==== SUPPLIED RECORDS ====
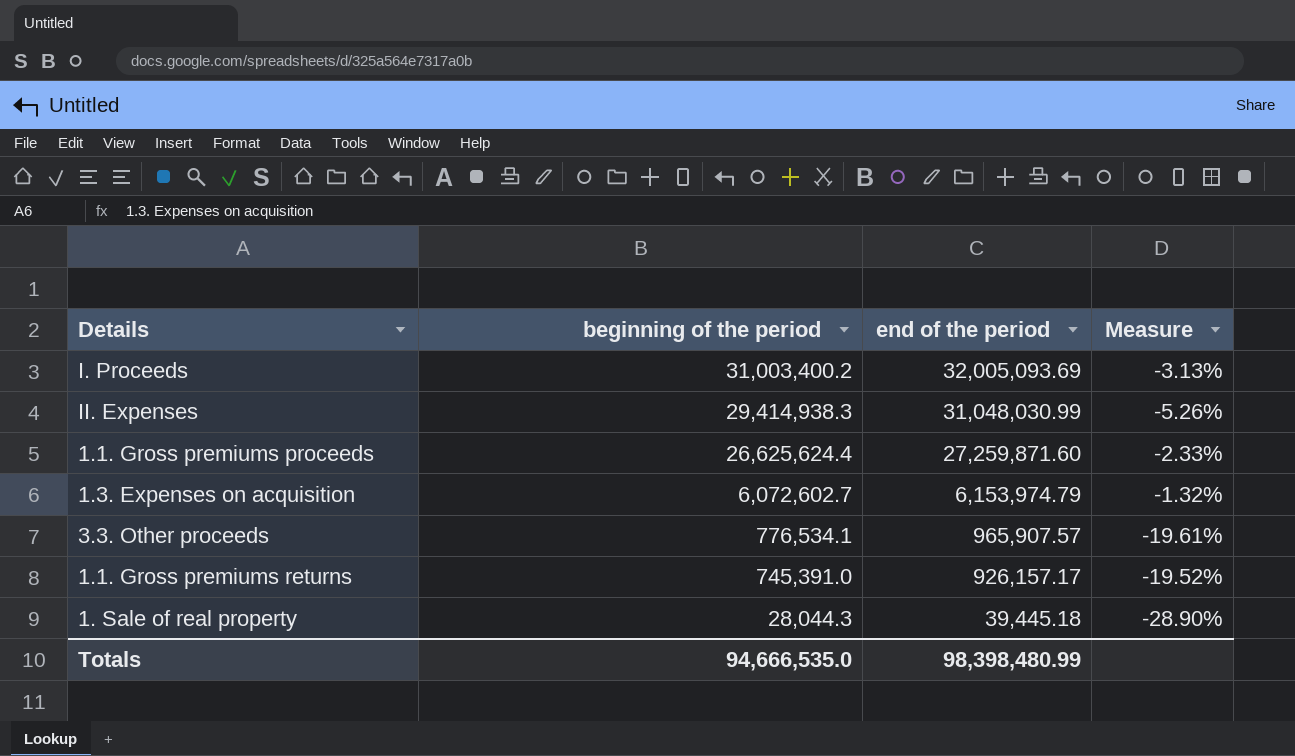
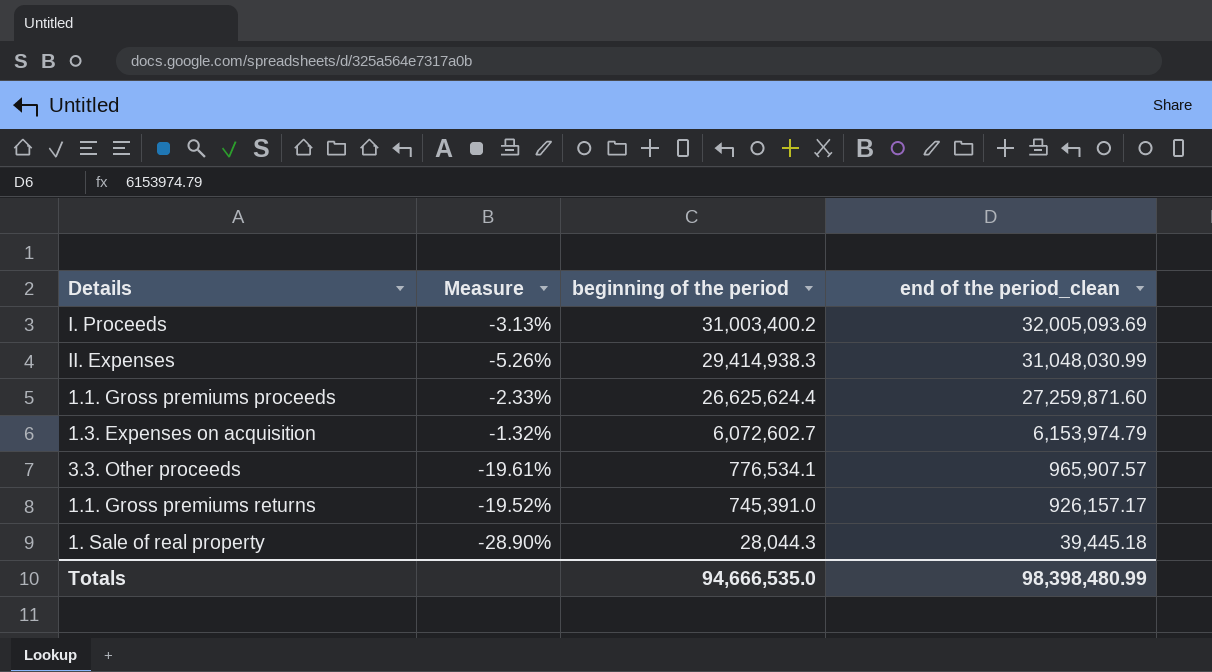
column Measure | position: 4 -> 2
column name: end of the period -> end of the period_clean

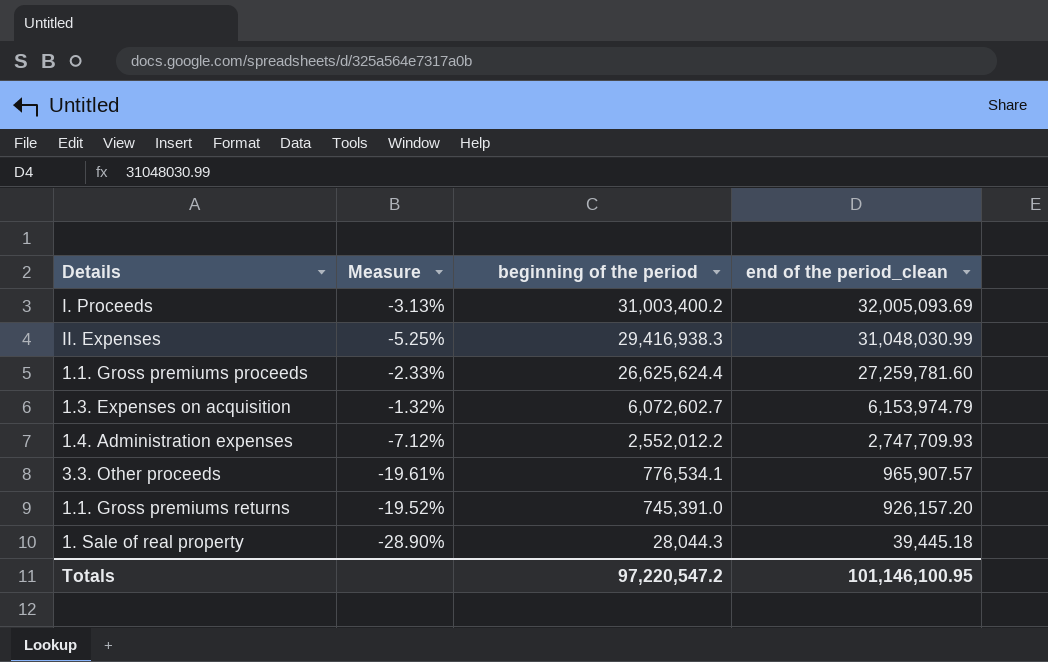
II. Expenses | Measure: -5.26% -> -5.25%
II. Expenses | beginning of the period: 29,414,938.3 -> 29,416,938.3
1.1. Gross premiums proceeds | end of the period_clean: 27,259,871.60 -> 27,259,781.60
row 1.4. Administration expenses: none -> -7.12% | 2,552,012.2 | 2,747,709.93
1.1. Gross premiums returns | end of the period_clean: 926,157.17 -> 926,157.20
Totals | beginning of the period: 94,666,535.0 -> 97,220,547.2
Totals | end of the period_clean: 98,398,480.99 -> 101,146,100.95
====
==== SUPPLIED RECORDS ====
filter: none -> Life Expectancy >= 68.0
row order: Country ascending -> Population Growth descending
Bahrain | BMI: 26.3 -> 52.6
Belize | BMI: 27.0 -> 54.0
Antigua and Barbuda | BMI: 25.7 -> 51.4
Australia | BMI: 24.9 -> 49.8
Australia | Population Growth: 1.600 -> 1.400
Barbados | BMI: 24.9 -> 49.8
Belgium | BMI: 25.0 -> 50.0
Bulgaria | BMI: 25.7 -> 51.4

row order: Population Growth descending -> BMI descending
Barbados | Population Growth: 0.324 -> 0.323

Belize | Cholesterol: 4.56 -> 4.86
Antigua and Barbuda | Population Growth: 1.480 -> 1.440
====
| TO DO |
Find the lines above holding the word "Antigua" and show them.

| RESPONSE AREA |
Antigua and Barbuda | BMI: 25.7 -> 51.4
Antigua and Barbuda | Population Growth: 1.480 -> 1.440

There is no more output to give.